1.4 If there is any inconsistency between these Terms and any other documentation or correspondence, these Terms shall prevail to the extent of the inconsistency unless otherwise agreed in writing by SBIB.

  1. DEFINITIONS
  • "ACL" refers to the Australian Consumer Law under Schedule 2 of the Competition and Consumer Act 2010 (Cth).
  • "Business Day" means a day other than a Saturday, Sunday, or public holiday in Queensland.
  • "Confidential Information" means information that is designated as confidential or that a reasonable person would consider to be confidential.
  • "Force Majeure Event" means any act or circumstance beyond SBIB’s reasonable control.
  • "Goods" means all electrical products and materials listed in a Customer’s order.
  • "Order" means a request by the Customer to purchase Goods or Services from SBIB.
  • "PPSA" means the Personal Property Securities Act 2009 (Cth).
  • "Services" means any services provided by SBIB including but not limited to configuration, delivery and consulting.
  • "Website" means www.switchboardinabox.com.au.
  1. ORDERS AND ACCEPTANCE

3.1 Orders may be placed online, in writing or verbally, and must specify the Goods required, quantities, and delivery details.

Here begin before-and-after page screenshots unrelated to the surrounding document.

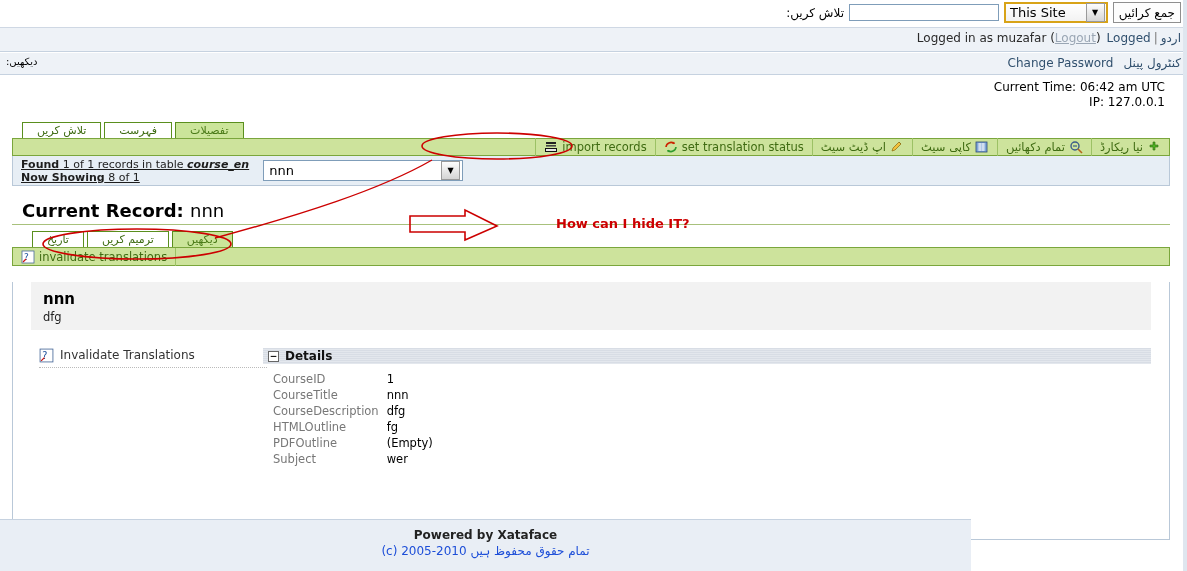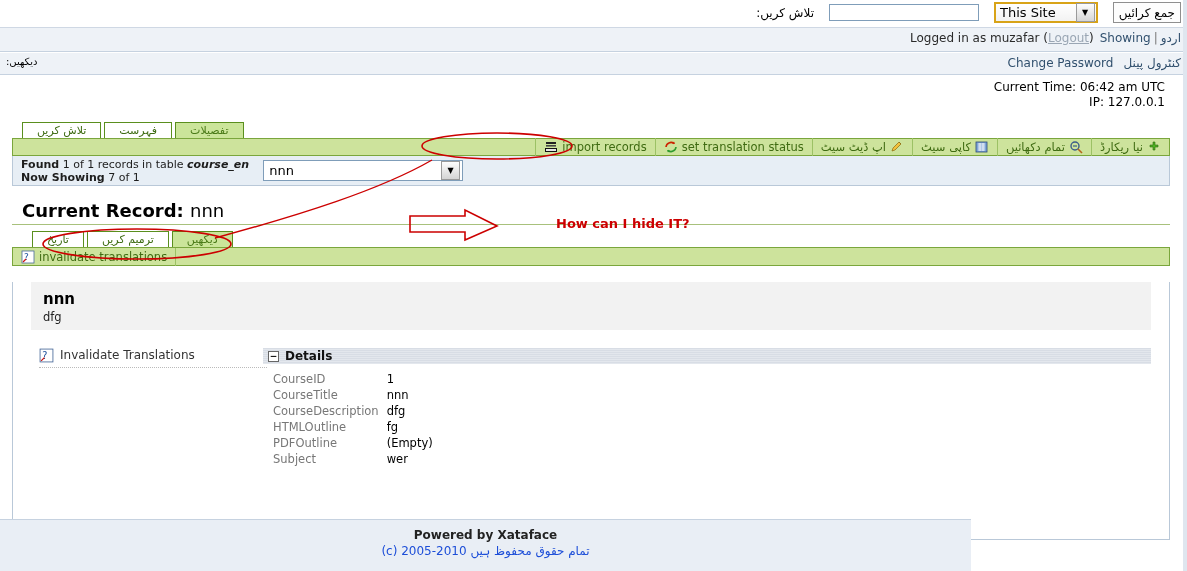--- a/index.html
+++ b/index.html
@@ -14,21 +14,21 @@
   .page { position: relative; width: 1187px; height: 571px; }
 
   
   .topbar {
     position: absolute; left: 0; top: 0; width: 1187px; height: 27px;
     background: #ffffff;
     border-bottom: 1px solid #cfd8e4;
   }
   .search-wrap {
     position: absolute; right: 6px; top: 2px;
-    display: flex; align-items: center; gap: 15px;
+    display: flex; align-items: center; gap: 5px;
   }
   .search-label {
     font-size: 12px; color: #000; direction: rtl;
     font-family: "DejaVu Sans", sans-serif;
   }
   .search-input {
     width: 150px; height: 17px;
     border: 1px solid #7f9db9;
     background: #fff;
     font-size: 12px;
@@ -160,21 +160,21 @@
   
   .foundbar {
     background: #e7eef5;
     border: 1px solid #b9c8d8;
     border-top: none;
     height: 30px;
     display: flex; align-items: center;
     padding: 0 8px;
     box-sizing: border-box;
   }
-  .foundtext { font-size: 11px; line-height: 13px; color: #1d1d1d; }
+  .foundtext { font-size: 11px; line-height: 13px; color: #1d1d1d; text-decoration: underline; }
   .foundtext b { font-weight: bold; }
   .foundtext i { font-style: italic; font-weight: bold; }
   .record-select {
     margin-left: 14px;
     width: 200px; height: 21px;
     border: 1px solid #7f9db9;
     background: #fff;
     display: flex; align-items: center;
     font-size: 13px;
     padding-left: 5px;
@@ -309,21 +309,21 @@
         <span class="sel-arrow">▼</span>
       </div>
       <div class="search-btn">جمع کرائیں</div>
     </div>
   </div>
 
   <div class="loginbar">
     <div class="inner">
       <span><span>Logged in as muzafar (</span><a href="#">Logout</a><span>)</span></span>
       <span class="lang">
-        <span>Showing</span><span class="sep">|</span><span>اردو</span>
+        <span>Logged</span><span class="sep">|</span><span>اردو</span>
       </span>
     </div>
   </div>
 
   <div class="adminbar">
     <div class="left">دیکھیں:</div>
     <div class="right">
       <a href="#">Change Password</a>
       <a href="#">کنٹرول پینل</a>
     </div>
@@ -406,21 +406,21 @@
               <path d="M2 9h10v2H2z" fill="#e6e6e6"></path>
             </svg>
         </span>
         <span>import records</span>
       </div>
     </div>
 
     <div class="foundbar">
       <div class="foundtext">
         <div><b>Found</b><span> 1 of 1 records in table </span><i>course_en</i></div>
-        <div><b>Now Showing</b><span> 7 of 1</span></div>
+        <div><b>Now Showing</b><span> 8 of 1</span></div>
       </div>
       <div class="record-select">
         <span class="sel-text">nnn</span>
         <span class="sel-arrow">▼</span>
       </div>
     </div>
 
     <div class="curheading">
       <span>Current Record:</span>
       <span class="val">nnn</span>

3.2 SBIB may refuse an Order at its discretion including but not limited to where Goods are unavailable or due to pricing errors.

3.3 No Order is binding until accepted by SBIB in writing or through dispatch of Goods.

3.4 The Customer is responsible for ensuring the accuracy of any Order.

  1. PRICING AND PAYMENT

4.1 All prices are in Australian dollars (AUD) and inclusive of GST unless otherwise stated.

4.2 SBIB reserves the right to adjust pricing due to market fluctuations, currency exchange rates, or supplier costs.

4.3 Payment must be made in full prior to dispatch unless SBIB agrees to alternate terms in writing.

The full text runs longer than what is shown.